• _Source material_
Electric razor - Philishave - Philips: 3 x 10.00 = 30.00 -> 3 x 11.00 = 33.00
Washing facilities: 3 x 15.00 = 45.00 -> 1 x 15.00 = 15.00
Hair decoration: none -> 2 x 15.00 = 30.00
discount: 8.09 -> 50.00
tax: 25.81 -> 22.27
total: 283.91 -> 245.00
---
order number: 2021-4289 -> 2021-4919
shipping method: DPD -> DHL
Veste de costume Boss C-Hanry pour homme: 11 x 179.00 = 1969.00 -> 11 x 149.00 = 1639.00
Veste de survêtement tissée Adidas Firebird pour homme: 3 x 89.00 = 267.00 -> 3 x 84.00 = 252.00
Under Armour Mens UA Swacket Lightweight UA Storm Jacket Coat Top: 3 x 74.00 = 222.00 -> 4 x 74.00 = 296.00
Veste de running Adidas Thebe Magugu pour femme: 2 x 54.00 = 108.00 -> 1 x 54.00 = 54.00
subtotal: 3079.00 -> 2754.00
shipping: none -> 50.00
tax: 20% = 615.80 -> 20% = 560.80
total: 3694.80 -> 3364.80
* * *
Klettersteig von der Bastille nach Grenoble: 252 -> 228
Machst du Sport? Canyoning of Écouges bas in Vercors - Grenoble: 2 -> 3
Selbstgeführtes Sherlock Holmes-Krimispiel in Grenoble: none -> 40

• _What you should do_
Above are the records. Copy the lines beginning at the one that has "shipping: none -> 50.00" and ending with the one that has "total: 3694.80 -> 3364.80", unchanged.

• _Answer to the problem_
shipping: none -> 50.00
tax: 20% = 615.80 -> 20% = 560.80
total: 3694.80 -> 3364.80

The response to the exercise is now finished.